Open iwtw opened 6 years ago
I'm sorry , the memory issue is not caused by a memory leak but because the fixed batch size of z_test . Actually the z_test batch size is exactly the train batch size of initial resolution
so increasing the batch size of the initial resolution probably causes memory problem in incoming training for higher resolution. And it's easy to tackle.
oh, I see maybe we need to change batchsize of z_test according to the resolution to avoid excessive use of memory for higher resolution. thanks for reporting that :) I found the data loader is the bottleneck which harms the entire training speed. do you have any idea about this?
doing the preprocessing offline might give a little help ? you are doing preprocessing on CPU online , which is time consuming
Hey, I think I'm getting an 'out of memory' message for the same reason after 4 resolutions, even if I change the 4th resolution batchsize to 1. However I'm not sure how to change the batchsize of z_test without hardcoding it.
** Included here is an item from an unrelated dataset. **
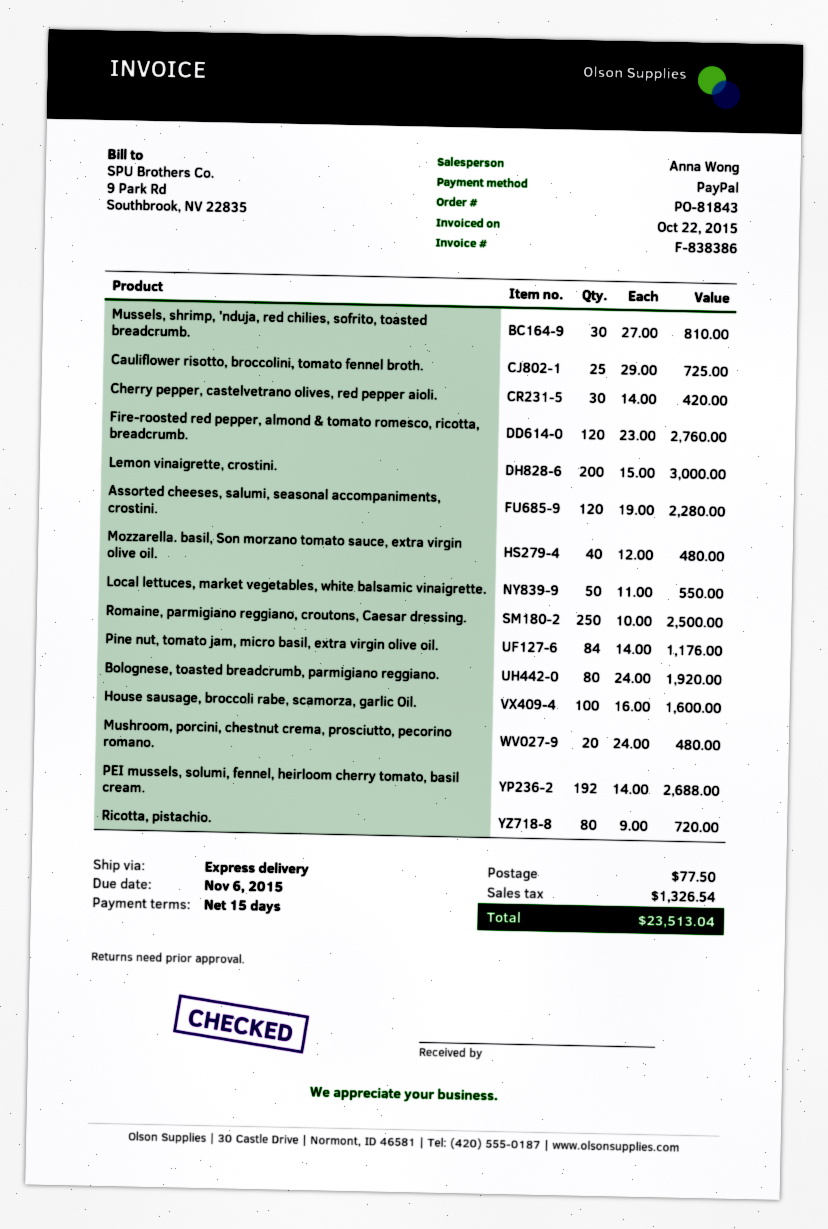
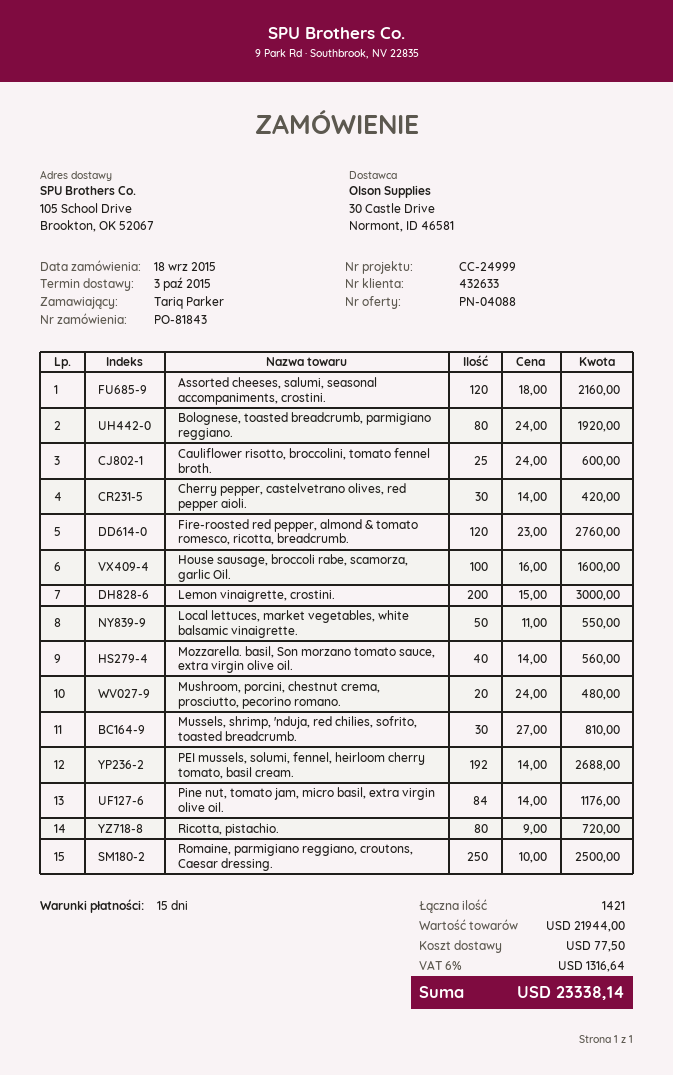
Cauliflower risotto, broccolini, tomato fennel broth.: 25 x 29.00 = 725.00 -> 25 x 24.00 = 600.00
Assorted cheeses, salumi, seasonal accompaniments, crostini.: 120 x 19.00 = 2280.00 -> 120 x 18.00 = 2160.00
Mozzarella. basil, Son morzano tomato sauce, extra virgin olive oil.: 40 x 12.00 = 480.00 -> 40 x 14.00 = 560.00
tax: 1326.54 -> 1316.64
total: 23513.04 -> 23338.14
Did you already come up with any solutions? Thanks!
same error. any solutions yet?
Hi, I found several issues occurs during yhe training, so I'm planning to perform refactoring the entire code soon. Thanks :-)
thanks for providing your code , it's much more readable than the original one.
i have observed severe memory leak in training .
During training , former allocated batch tensors of smaller network is never removed from gpu memory.
I notice that you use very small batch to solve this , but it makes the training painfully slow : ( .
have you found any better solution?